As I’m working on volume 2 of “Cultural Liturgies,” I am spending a lot of time and energy on considerations of genre and style, particularly given the argument in Desiring the Kingdom: that we are affective, liturgical animals who are moved and shaped more fundamentally by the imagination than the intellect. (Proust’s Contre Saint-Beuve is helping me out with this.) Indeed, as I’ve noted before, I am more and more inclined to think it is a travesty that so much theology is so horribly written. Thus I’m trying to craft How Worship Works as a genre pitched somewhere between a treatise and a novel, though I can’t quite imagine (yet) what that might be.
So I was interested in Mark D. Jordan’s recent essay, “Missing Scenes,” in the latest issue of the Harvard Divinity Bulletin.
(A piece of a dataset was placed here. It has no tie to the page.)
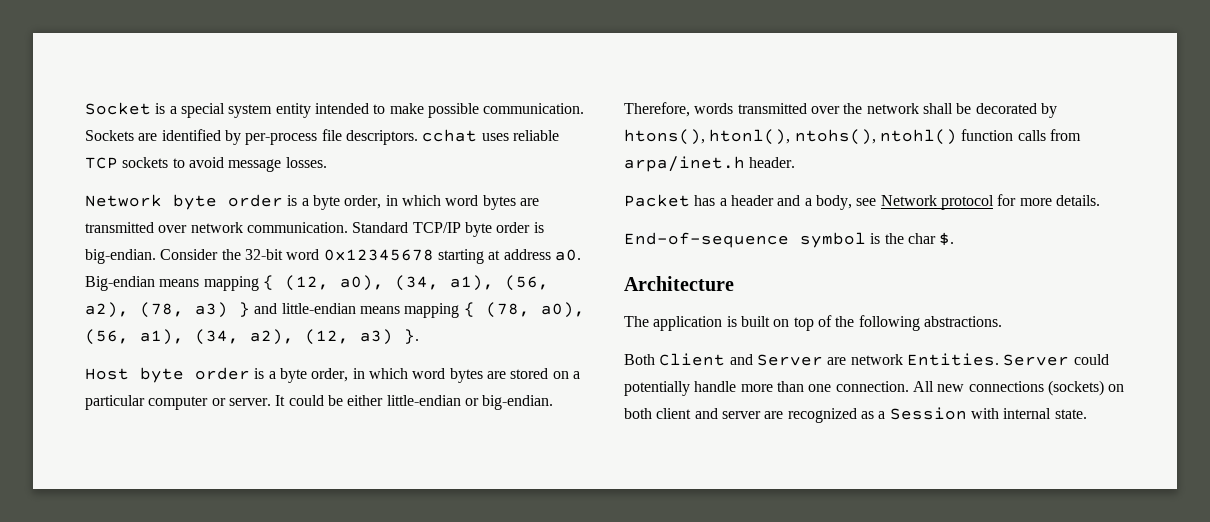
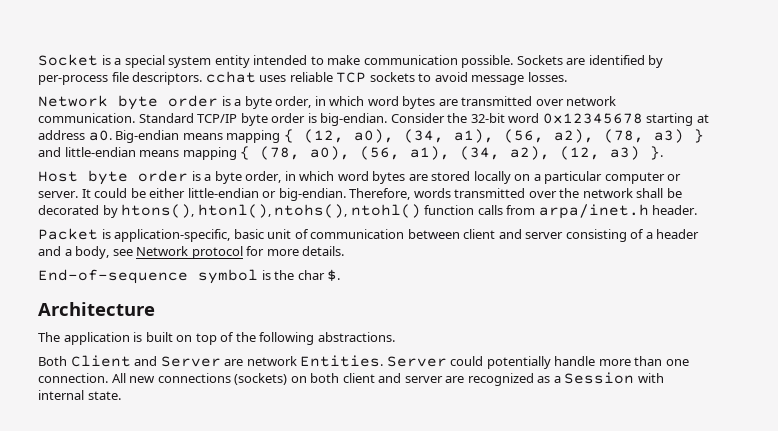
[427,103,585,118] possible communication. -> [363,55,514,68] communication possible.
(549, 373) none -> [473,171,511,184] locally
[694,195,716,206] has -> [101,229,645,242] is application-specific, basic unit of communication between client and server consisting of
Arguing that “forgotten forms of teaching need to be restored to the writing of Christian ethics,” Jordan rightly notes:
Whatever the causes, the loss of represented scenes of instruction in Christian ethics is the loss of significant power to describe or shape our lives. Since the Reformation especially, academic writers of Christian ethics seem to peel off one after another of their most powerful genres. We’ll give this set of forms to the novel. We’ll delegate the slow discipline of formation to spiritual writing, to religious education, to homiletics, to sacramental theology. This knowledge will go to a new science called psychology, and that set of practices to psychotherapy or counseling. And in case anyone should still be tempted to write ethics beautifully, we’ll create a condescending category for the “merely literary” essay as catch-all. What forms are left then to ethics proper? Some syllogistic skeletons, a few maxims or intuitions, the drone of the monologue, and a little flotilla of lifeboat cases. This does indeed assure boredom–and uselessness.